Seriously, I don't intend to insult anyone, but I look at some of the violent video games and it makes me think of the fall of western civilization.

Comment Not for me (Score 1) 496

After playing video games on my grandson's XBox 360 over Thanksgiving, I signed up with GameFly so I can try a lot of Wii games at home. It is so much better playing video games standing up :-)

Comment Re:Use multiple browsers (Score 1) 533

BTW, the "if you do nothing wrong then you have nothing to hide" argument is very bogus:

Personal information is valuable!

My wife and I use supermarket discount cards, allowing our supermarket chain to sell information. In return, we save quite a bit of money.
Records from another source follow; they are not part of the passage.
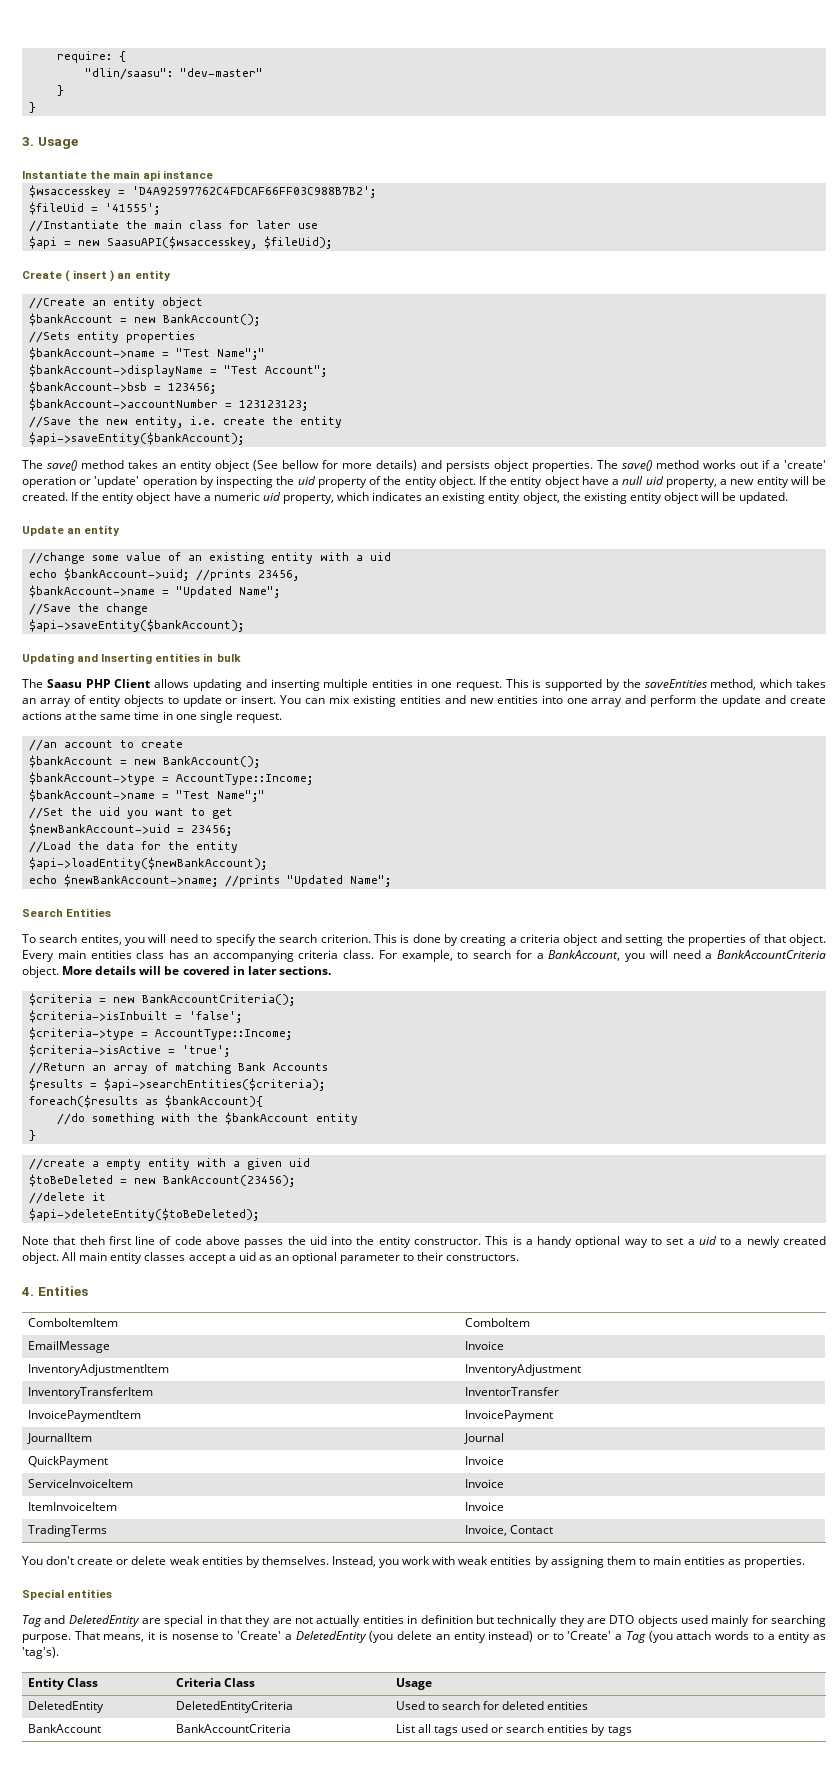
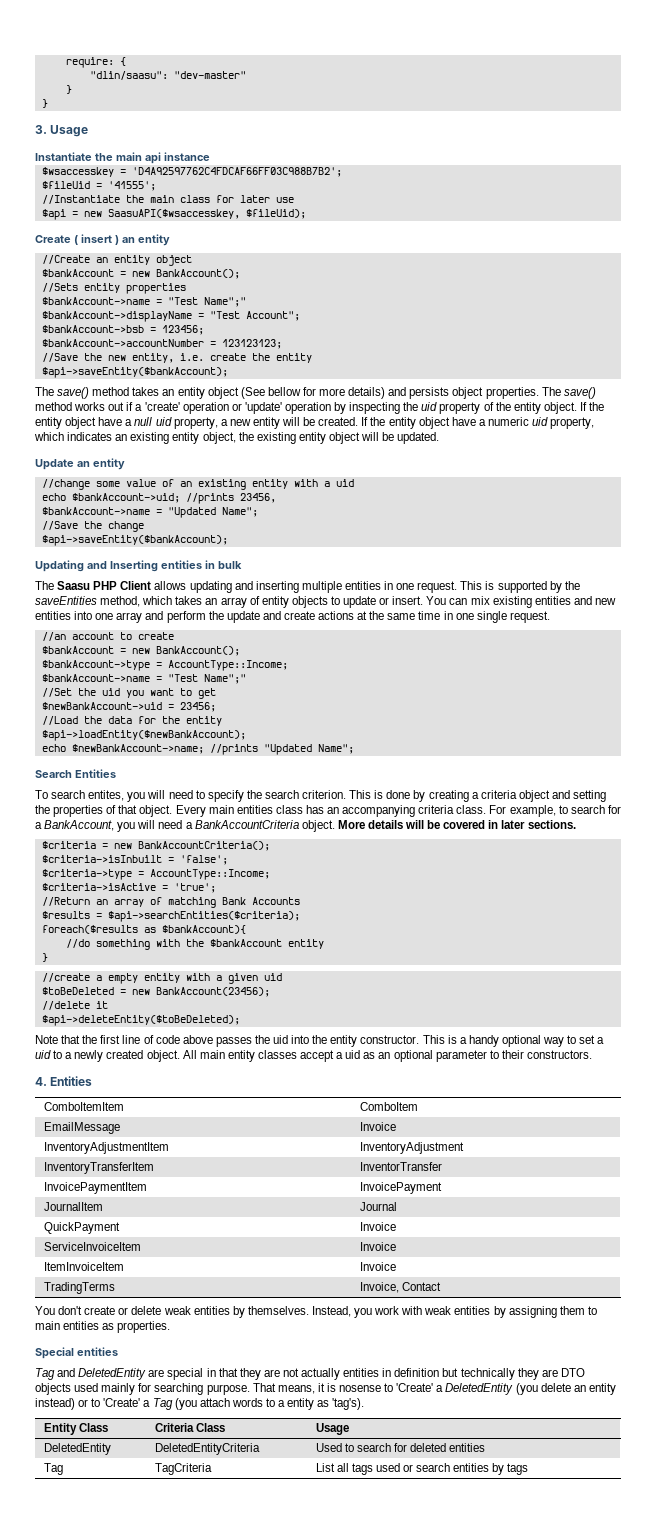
[79,1236,105,1245] theh -> [82,1035,98,1044] the
[27,1724,101,1733] [175,1724,291,1733] BankAccount | BankAccountCriteria -> [43,1463,63,1475] [154,1463,212,1475] Tag | TagCriteria

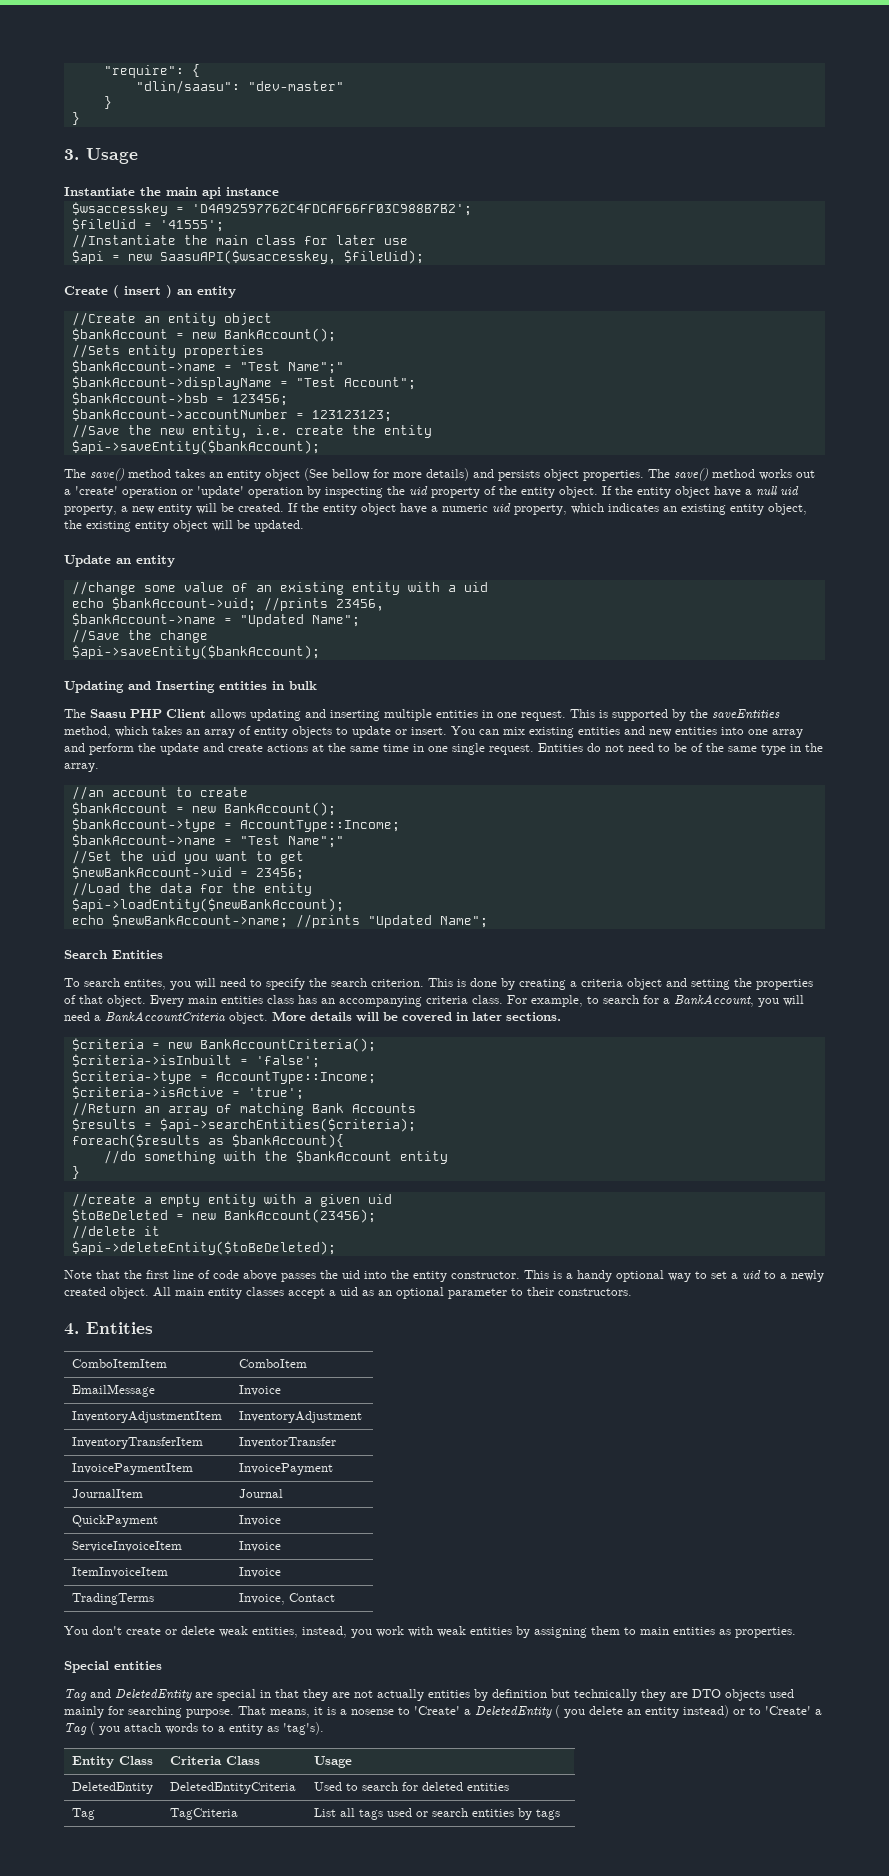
[65,57,114,68] require: -> [103,65,184,78] "require":
[126,402,134,411] if -> (815, 474) none
(550, 617) none -> [538,743,823,755] [64,763,99,772] Entities do not need to be of the same type in the array.
[193,1306,351,1318] entities by themselves. Instead, -> [252,1626,347,1638] entities, instead,
[382,1368,392,1377] in -> [474,1689,488,1701] by
(336, 1387) none -> [340,1709,347,1715] a
[515,1383,538,1395] (you -> [555,1705,585,1718] ( you
[174,1398,197,1410] (you -> [90,1722,120,1735] ( you

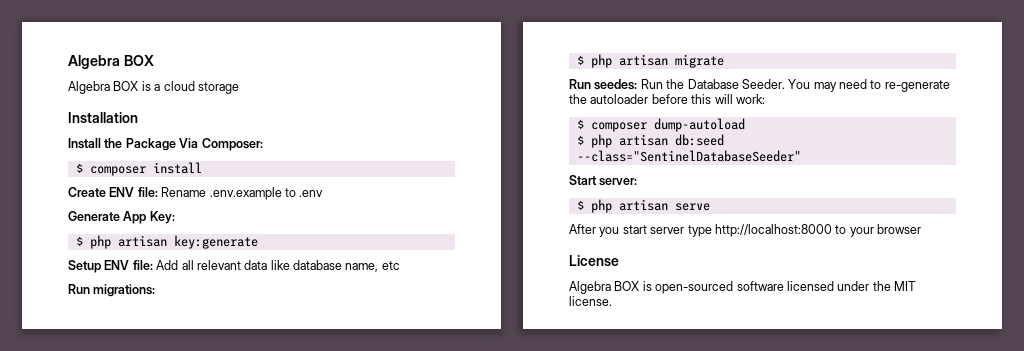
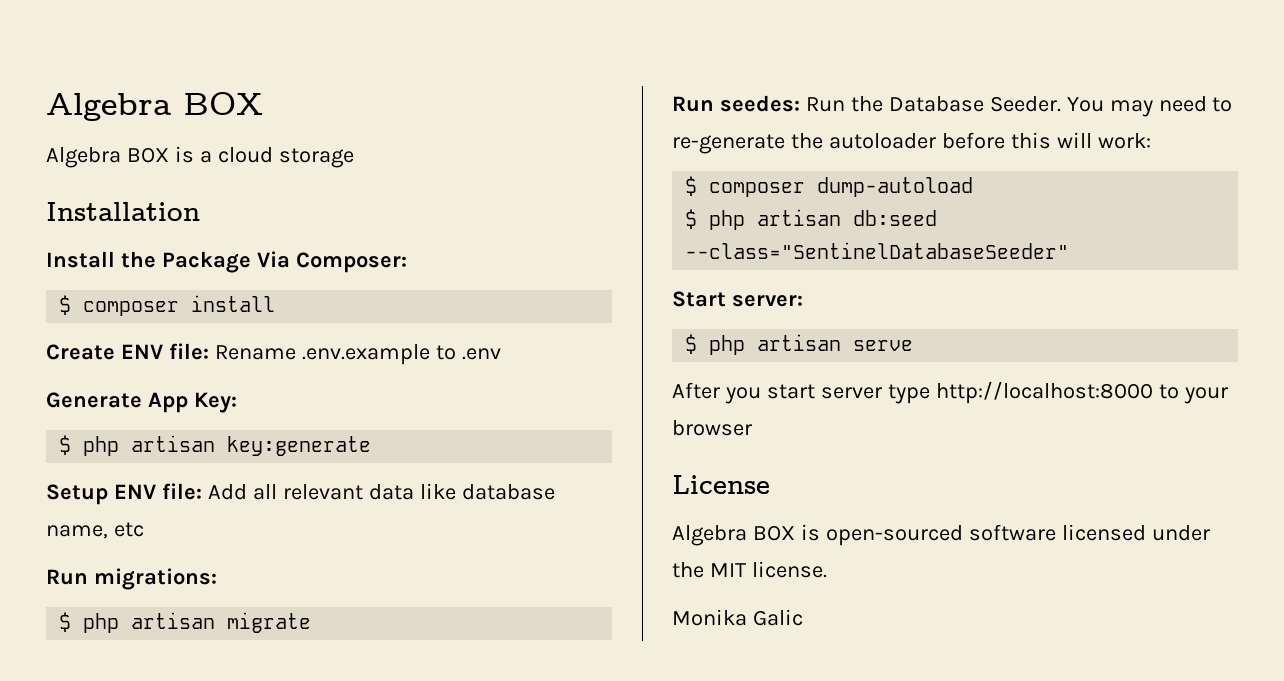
(612, 301) none -> [672,609,803,626] // Monika Galic

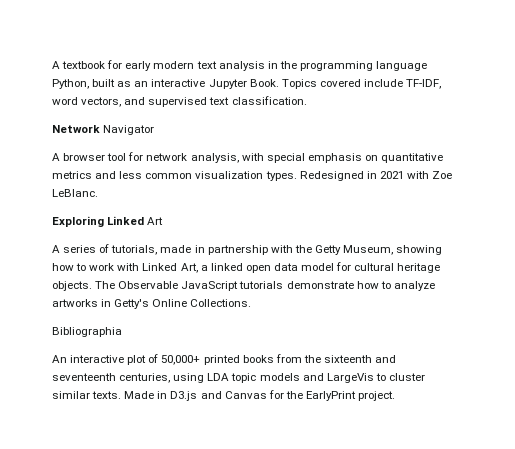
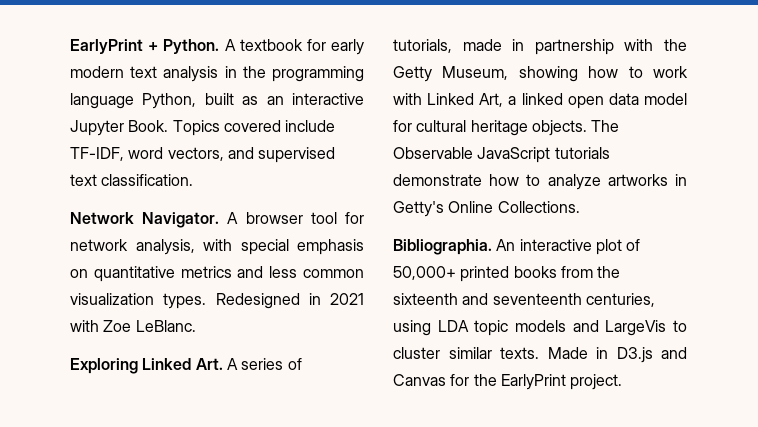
(52, 65) none -> [70,39,220,54] EarlyPrint + Python.
[103,125,155,135] Navigator // -> [142,212,220,228] Navigator.
[147,217,164,225] Art // -> [195,358,223,370] Art.
[52,327,122,337] Bibliographia // -> [393,239,492,255] Bibliographia.

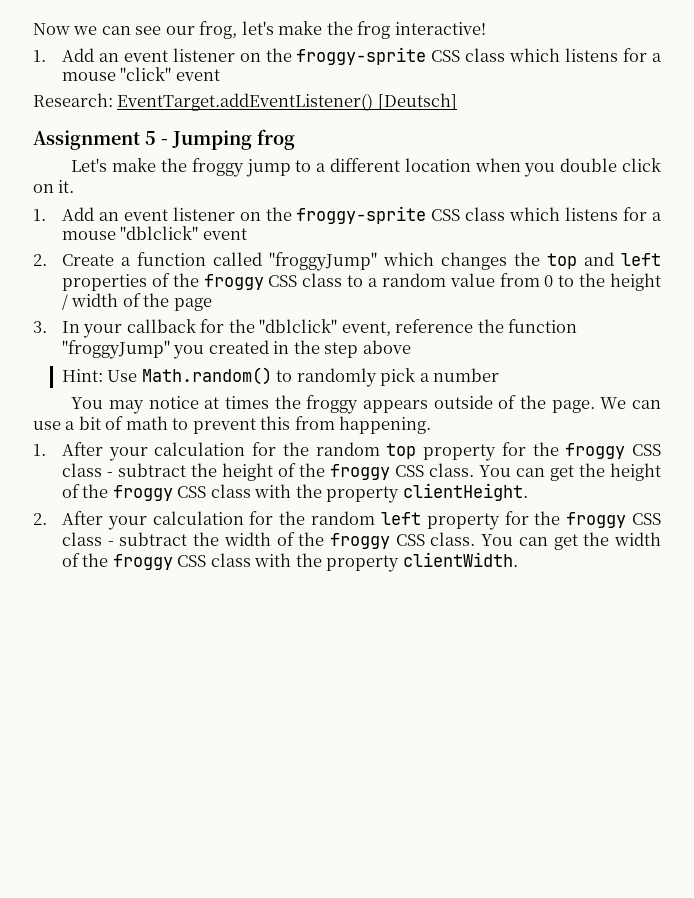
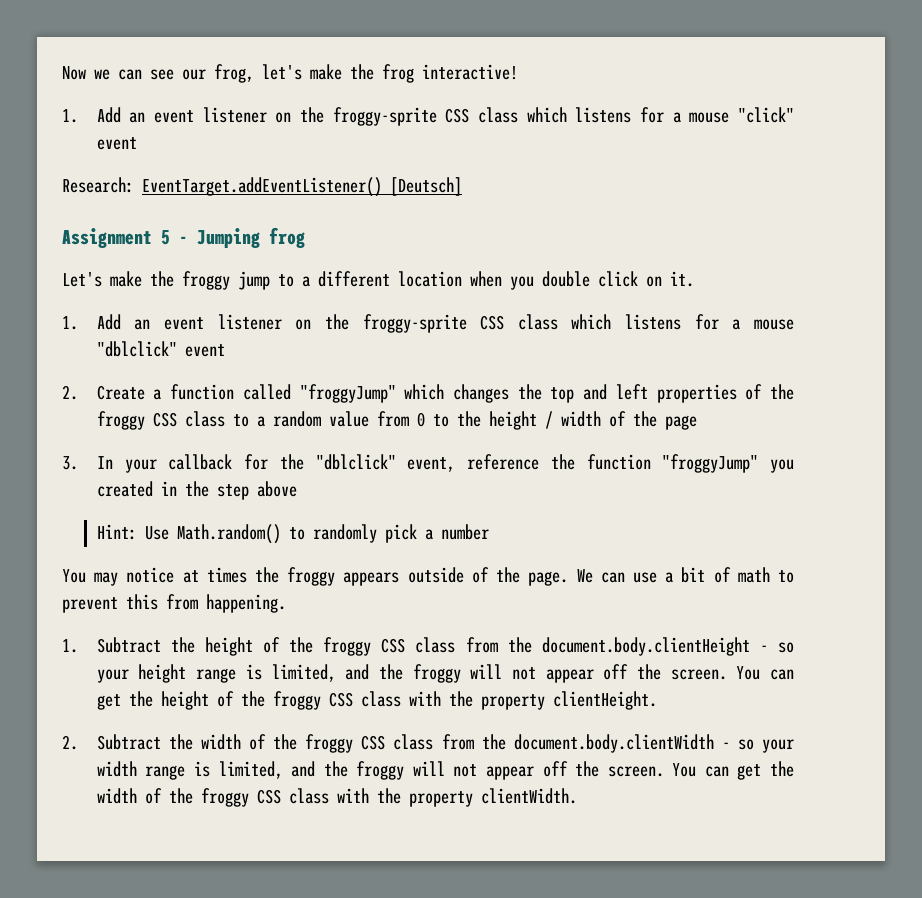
[61,442,661,461] [61,463,474,481] After your calculation for the random top property for the froggy CSS class - subtract the height of the froggy CSS class. -> [96,637,794,656] [96,664,727,683] Subtract the height of the froggy CSS class from the document.body.clientHeight - so your height range is limited, and the froggy will not appear off the screen.
[61,511,661,530] [61,532,476,549] After your calculation for the random left property for the froggy CSS class - subtract the width of the froggy CSS class. -> [96,734,794,753] [96,761,664,780] Subtract the width of the froggy CSS class from the document.body.clientWidth - so your width range is limited, and the froggy will not appear off the screen.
If Google and other web tracking companies offered a little "cash back" on using my private information, then I would be more agreeable with making it easy for them to collect data on me.

Comment Use multiple browsers (Score 2, Insightful) 533

For years, I have used one browser (Safari) for nothing but online banking. I now use Chrome for all google related browsing (GMail+Google Apps, Blogger, Reader).

I do all other browsing on Firefox, blocking Google and most other cookies.

This is slightly inconvenient because if someone emails me a link, I need to copy and paste it into Firefox - probably copy/paste links between Chrome and Firefox about 5 to 10 times a day so this is a small overhead.

I usually use Google Search (on Firefox), but I also use Clusty and Bing.

Comment Privacy and Security in the Internet Age (Score 2, Informative) 206

Just some advice that I give friends and family:

        * Delete all cookies in your browser every week - it is easy enough to sign in again to web sites that require authentication. People who do not delete their cookies never see what sites are tracking them. It is easiest to do a 'delete all cookies' operation and not to try to save the 5 or 10 cookies out of thousands that are stored in your local browser data.
        * Keep a text file with all passwords in encrypted form - and, do not use the same password for different purposes.
        * Every time you use your super market's discount card (or possibly pay with a credit card), your purchases are permanently associated with you - do you care? maybe or maybe not.

I do use a lot of web services that track what I do (GMail, for example) but I make the decision to give up privacy vs. benefits on a service by service basis.

Comment So far, I like it (Score 1) 132

I have Chrome OS running on VirtualBox - works as advertised, and when it is solid I'll probably buy a low cost device running it for travel, web browsing around the house and yard, etc.

I am hoping that it will eventually include a *great* xterm app with SSH support so it can also be used to monitor servers, and light weight admin work.

Comment I enjoyed the screen shots (Score 1) 419

I dual boot my MacBook between Ubuntu and OS X, so the screen shots were interesting to me. I liked the multi-desktop preview with window drag and drop but OS X already has that - very convenient when arranging work flows. I thought that the central date display with drop down calendar was good also.

OTR: love to see innovation: I think that software engineering and computer science are the premier creative avocations because what we do is both 'self interesting' and enables most other fields.

Comment Let's keep score and try to assign a letter grade (Score 1) 720

Let's grade our (USA) government on:

* Transparency on real unemployment rates
* Transparency on getting into the Iraq war
* Transparency on getting into the Vietnam war
* Transparency on (not) publishing the M3 figures

I could go on, but I'll subjectively assign a grade of "D-"

It may be a cliche, but people are good and governments are usually mediocre at best.